Rise in Revenues Partially Offset by Higher Expenses
For 2018, total revenues were $764.9 million, up 23.8% year over year. The revenue figure also surpassed the Zacks Consensus Estimate of $770.1 million.
Total revenues grew 26% year over year to $202.7 million in the quarter. The rise primarily stemmed from higher non-mortgage product revenues, partly offset by lower mortgage revenues. However, it missed the Zacks Consensus estimate of $207.8 million.
Total costs and expenses were $200.2 million, up 24.3% from the prior-year quarter. This upswing primarily resulted from rise in almost all components of cost.
Adjusted EBITDA totaled $39.4 million, up 33% from $29.6 million reported in the prior-year quarter.
As of Dec 31, 2018, cash and cash equivalents were $105.1 million, down nearly 71.5% from Dec 31, 2017. Long-term debt climbed 5.3% from the year-end to $250.9 million. Total shareholders' equity was $346.2 million, up 17.4% from the Dec 31, 2017 level.
Capital Deployment Activity
During the reported quarter, the company repurchased 174,000 shares of its common stock at a weighted-average price of $203 per share for a total cost of $35.4 million.
Concurrent with the fourth-quarter results, management provided first-quarter 2019, as well as revised its full-year 2019 estimates.
- Total revenues projected at $235-$245 million, up 30-35% year over year.
- Adjusted EBITDA estimated in the $37-$40 million band. This represents growth of 17-26% year over year.
- Variable Marketing Margin is projected at $82-$86 million.
- Total revenues of $1,010-$1,045 million predicted, up from the previous projection of $990-$1,030 million. This represents growth of 32-37% year over year.
- Adjusted EBITDA anticipated in the $205-$215 million band, up from the prior projection of $195-$205 million. This represents 34-40% year-over-year improvement.
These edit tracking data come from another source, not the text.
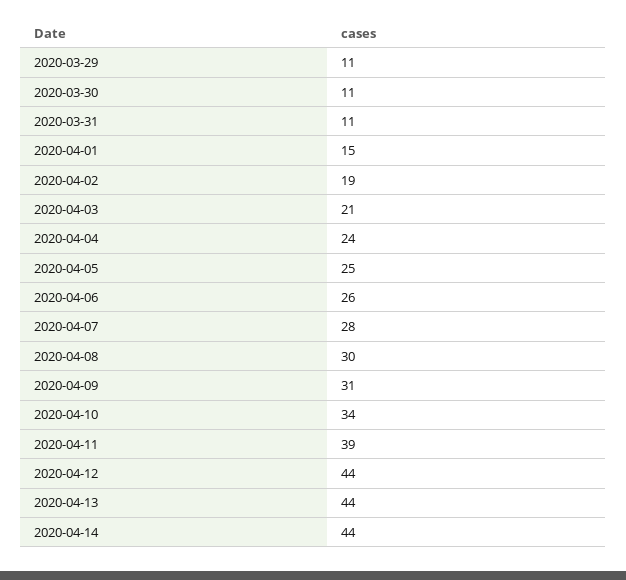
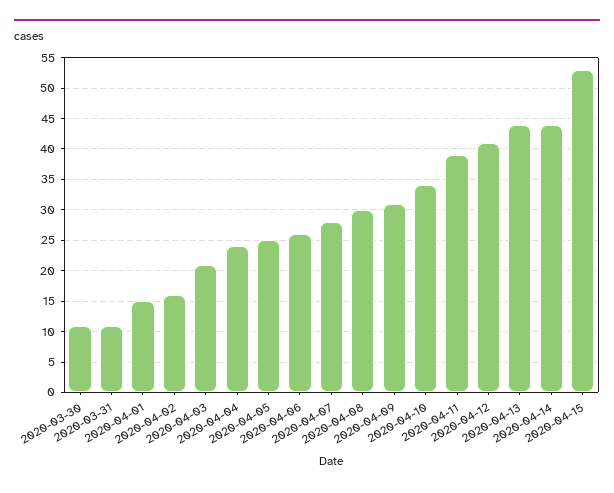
2020-03-29: 11 -> none
2020-04-02: 19 -> 16
2020-04-12: 44 -> 41
2020-04-15: none -> 53

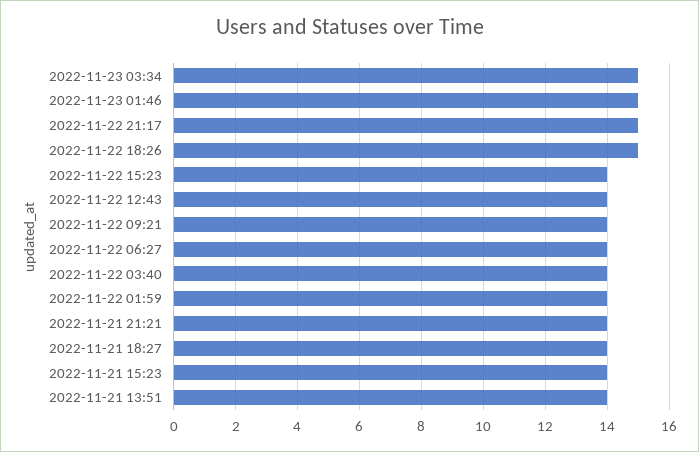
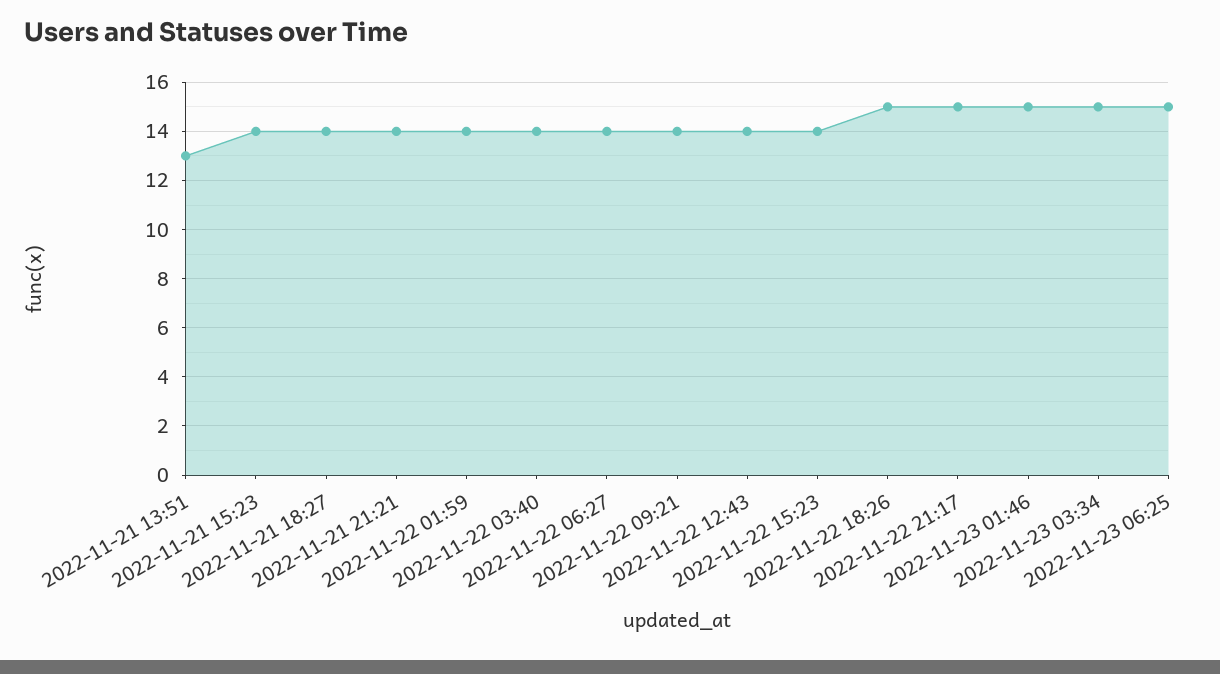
2022-11-21 13:51: 14 -> 13
2022-11-23 06:25: none -> 15

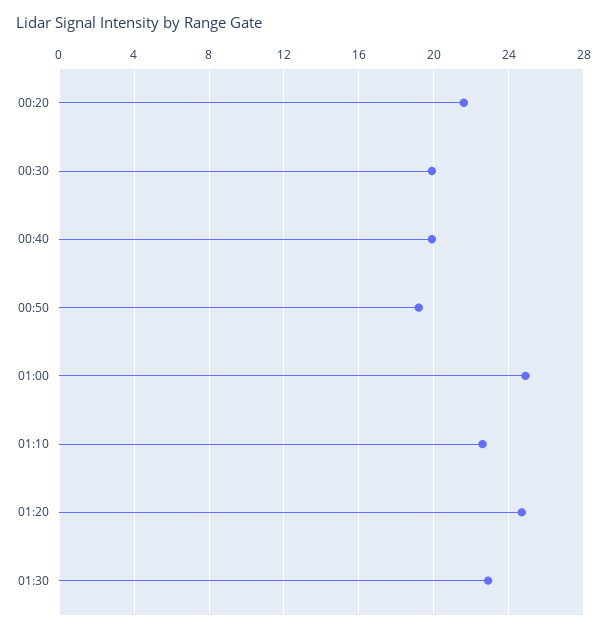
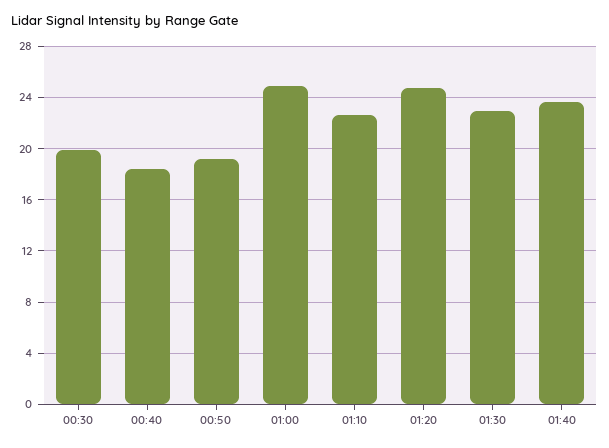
00:20: 21.5 -> none
00:40: 20 -> 18.5
01:40: none -> 23.5

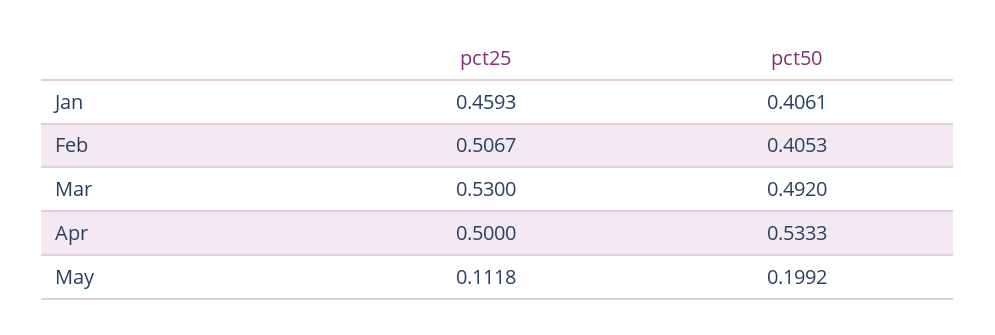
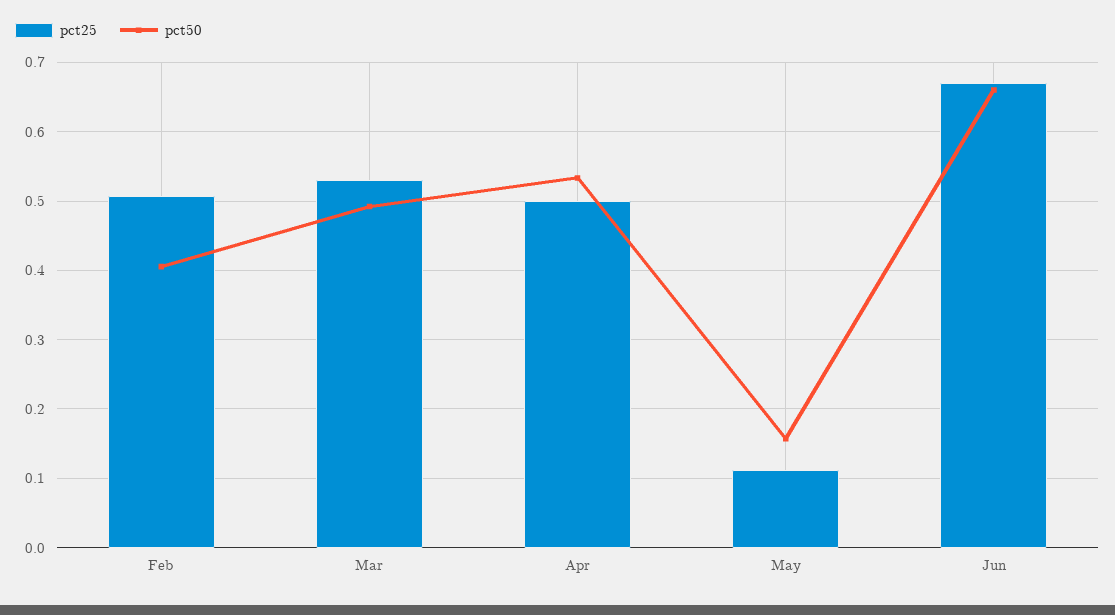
pct25, Jan: 0.4593 -> none
pct50, Jan: 0.4061 -> none
pct50, May: 0.1992 -> 0.16
pct25, Jun: none -> 0.67
pct50, Jun: none -> 0.66

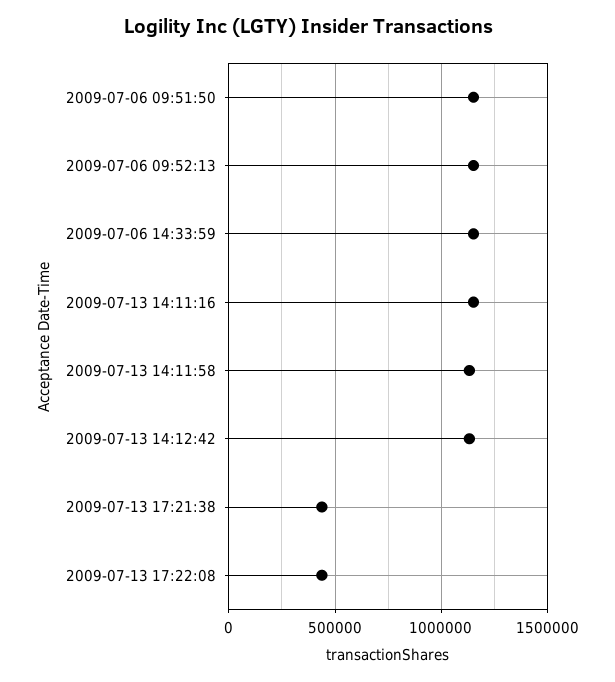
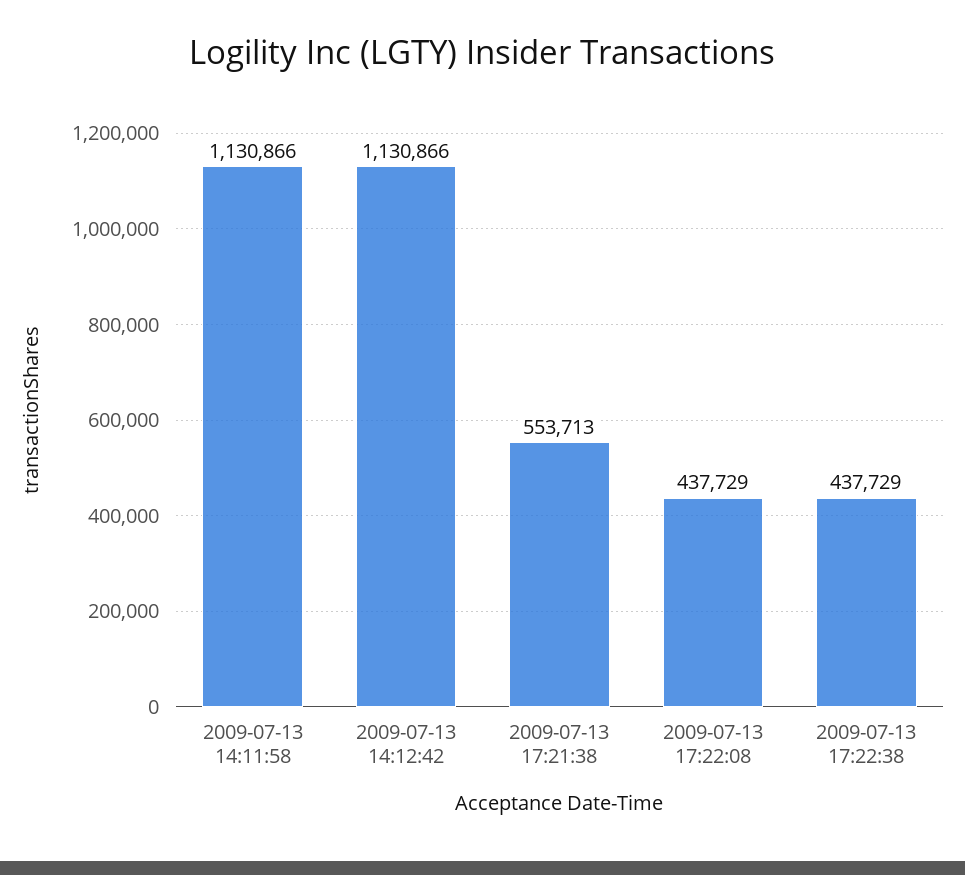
2009-07-06 09:51:50: 1150000 -> none
2009-07-06 09:52:13: 1150000 -> none
2009-07-06 14:33:59: 1150000 -> none
2009-07-13 14:11:16: 1150000 -> none
2009-07-13 17:21:38: 450000 -> 553713
2009-07-13 17:22:38: none -> 437729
- Variable Marketing Margin is projected at $385-$400 million, up from the prior estimate of $365-$385 million.
How Have Estimates Been Moving Since Then?
In the past month, investors have witnessed a downward trend in fresh estimates. The consensus estimate has shifted -34.94% due to these changes.
At this time, Tree.com has a strong Growth Score of A, though it is lagging a lot on the Momentum Score front with an F. Charting a somewhat similar path, the stock was allocated a grade of D on the value side, putting it in the bottom 40% for this investment strategy.
Overall, the stock has an aggregate VGM Score of C. If you aren't focused on one strategy, this score is the one you should be interested in.
Estimates have been broadly trending downward for the stock, and the magnitude of this revision has been net zero. Notably, Tree.com has a Zacks Rank #3 (Hold). We expect an in-line return from the stock in the next few months.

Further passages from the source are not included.